CHAPTER 2: ACIDS, BASES AND SALTS

Explanation:

To identify the contents of each test tube using only red litmus paper, follow these steps:

1. Label each test tube with the type of solution it contains.

2. Take a piece of red litmus paper and dip it into the first test tube containing distilled water. If the litmus paper remains red, it indicates that the distilled water is neutral and neither acidic nor basic.

3. Next, take a fresh piece of red litmus paper and dip it into the second test tube containing the acidic solution. If the litmus paper turns blue, it indicates that the solution is acidic. This is because acids react with the red litmus paper to turn it blue.

4. Finally, take another fresh piece of red litmus paper and dip it into the third test tube containing the basic solution. If the litmus paper turns blue, it indicates that the solution is basic. This is because bases do not react with red litmus paper, so it retains their red color.

By following these steps, you can identify the contents of each test tube using only red litmus paper. The litmus paper will turn blue in the presence of an acidic solution but will remain red in the presence of neutral or basic solutions. It is important to note that if blue litmus paper had been available instead, it would have turned red in the presence of an acidic solution and remained blue in the presence of a basic solution.

Explanation:

Curd and other sour substances should not be kept in brass and copper vessels because these materials react with acids to produce toxic compounds that can be harmful to human health. Brass is an alloy composed mainly of copper and zinc, while copper is a pure metal. Both of these metals are reactive with acidic substances, such as curd, vinegar, or citrus juices, and can leach copper and zinc ions into the food or drink.

When curd or other sour substances are kept in brass or copper vessels, the acidic nature of the food or drink causes the copper and zinc to dissolve and mix with the contents. This can lead to the formation of toxic compounds, such as copper sulfate, which can cause nausea, vomiting, and diarrhea if ingested. Additionally, long-term exposure to high levels of copper in the diet can lead to liver and kidney damage.

Explanation:

When an acid reacts with any substance, tar, and hydrogen gas are formed.    

Metal + Acid —> Salt + Hydrogen gas

Explanation:

As the substance conflation released is Calcium Chloride, the gas evolved also CO2. Hence,  substance A should be Calcium Carbonate. Hence, the response between Calcium Carbonate and HCl is 

Explanation:

The presence of H+ ions in water determines whether a substance is acidic or non-acidic. Acids are chemicals that, when combined with water, produce hydrogen ions.  Certain chemicals have an acidic character when they disconnect in waterless results, performing in the conformation of hydrogen ions( acids like HCl, and HNO3). 

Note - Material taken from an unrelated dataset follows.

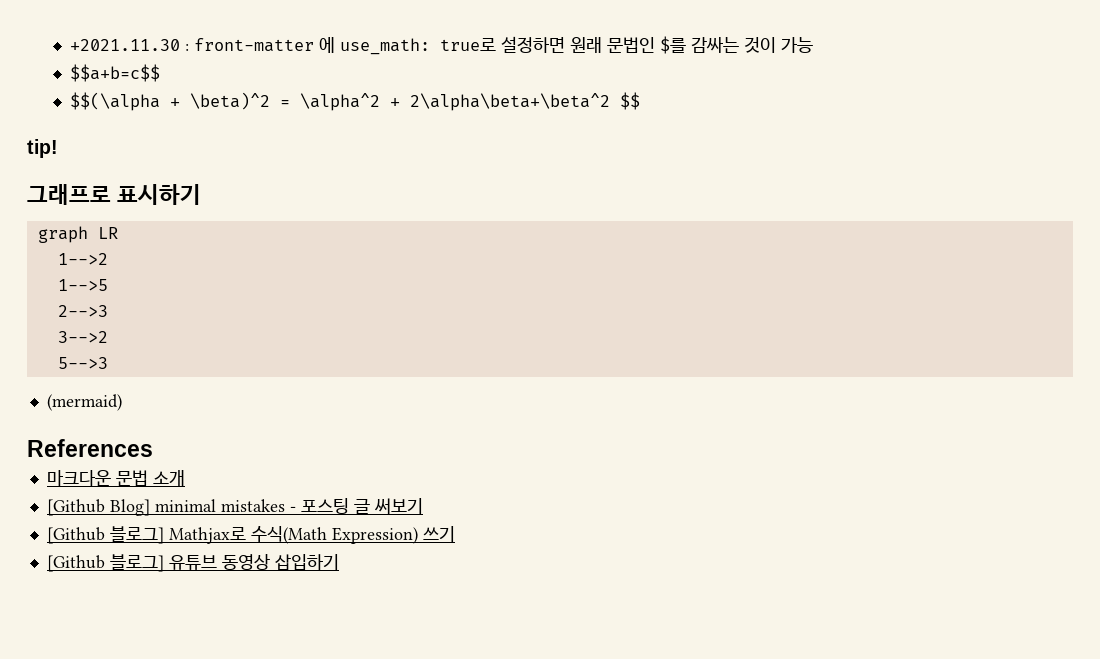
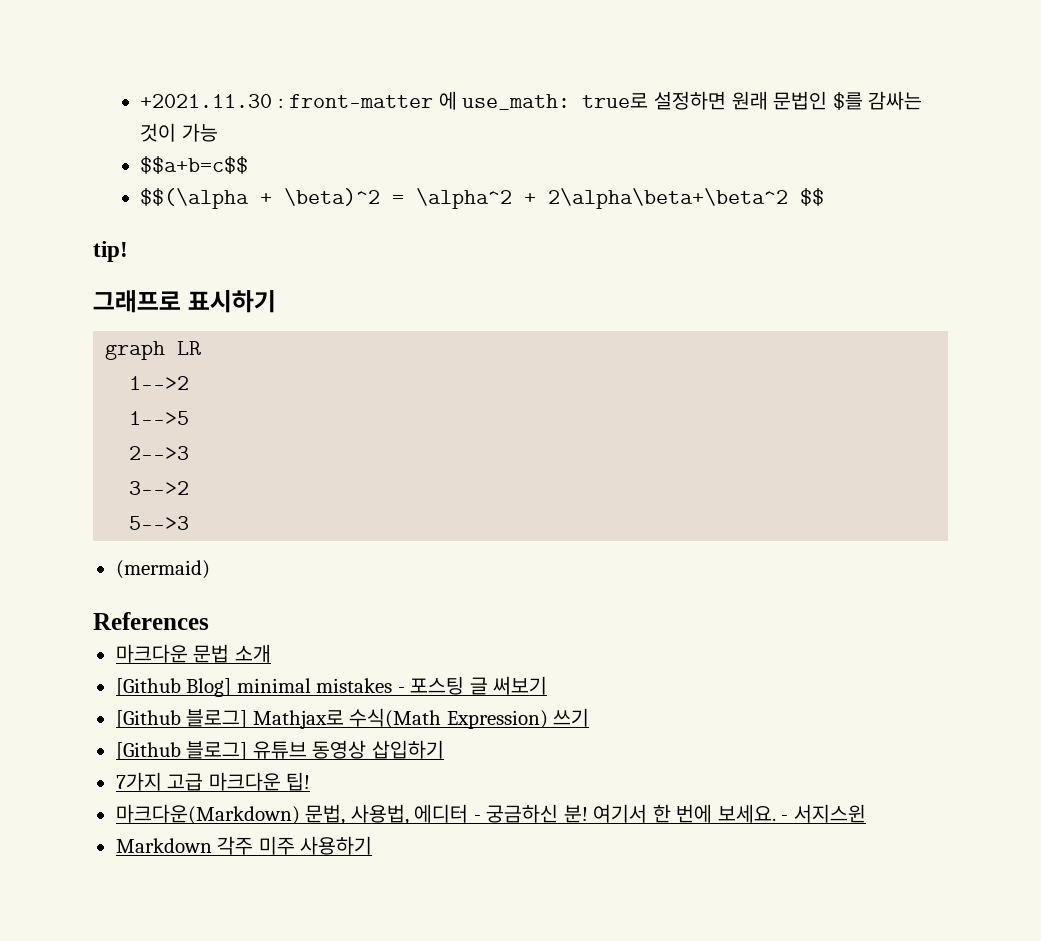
(339, 562) none -> [115,772,311,791] [115,804,866,825] [115,836,373,855] // 7가지 고급 마크다운 팁! // 마크다운(Markdown) 문법, 사용법, 에디터 - 궁금하신 분! 여기서 한 번에 보세요. - 서지스윈 // Markdown 각주 미주 사용하기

Although composites analogous to glucose or alcohol include hydrogen, they don't parade acidic parcels. The hydrogen in them,  still, won't separate like the hydrogen in acids. When dissolved in water, they won't separate to form hydrogen ions.

Explanation:

An aqueous solution of acid conducts electricity because it contains ions that can move freely in the solution and carry an electric charge. When an acid dissolves in water, it dissociates into its constituent ions, which can carry an electric current.

Explanation:

HCl does not exhibit acidic behavior since it does not produce Hydrogen ions, and the colour of the litmus paper remains unaltered after reacting with HCl gas.

Explanation:

 It is advised that when diluting an acid, the acid be added to water rather than the water being added to the acid because adding water to a concentrated acid generates a significant amount of heat, which can result in an explosion and acid burns on the face, clothing, and body parts. As a consequence, combining acid and water is safe, while combining acid and vinegar is not.

Explanation:

The concentration of hydronium ions (H3O+) drops as an acid solution is diluted. This is because the dilution process involves adding more solvent (usually water) to the solution, which increases its volume and decreases its concentration of solute (the acid). The number of hydronium ions present in the solution remains the same, but they are now distributed in a larger volume of solution, resulting in a lower concentration of hydronium ions.

Explanation:

When the extra base is dissolved in a solution of sodium hydroxide, the concentration of hydroxide ions (OH-) increases (NaOH). This is because the excess base reacts with the sodium hydroxide to produce more hydroxide ions in the solution.

Explanation:

The solution with a pH of 6 has a higher hydrogen ion concentration than the solution with a pH of 8. This is because pH is a logarithmic scale that measures the concentration of hydrogen ions (H+) in a solution. The concentration of hydrogen ions increases as the pH value lowers.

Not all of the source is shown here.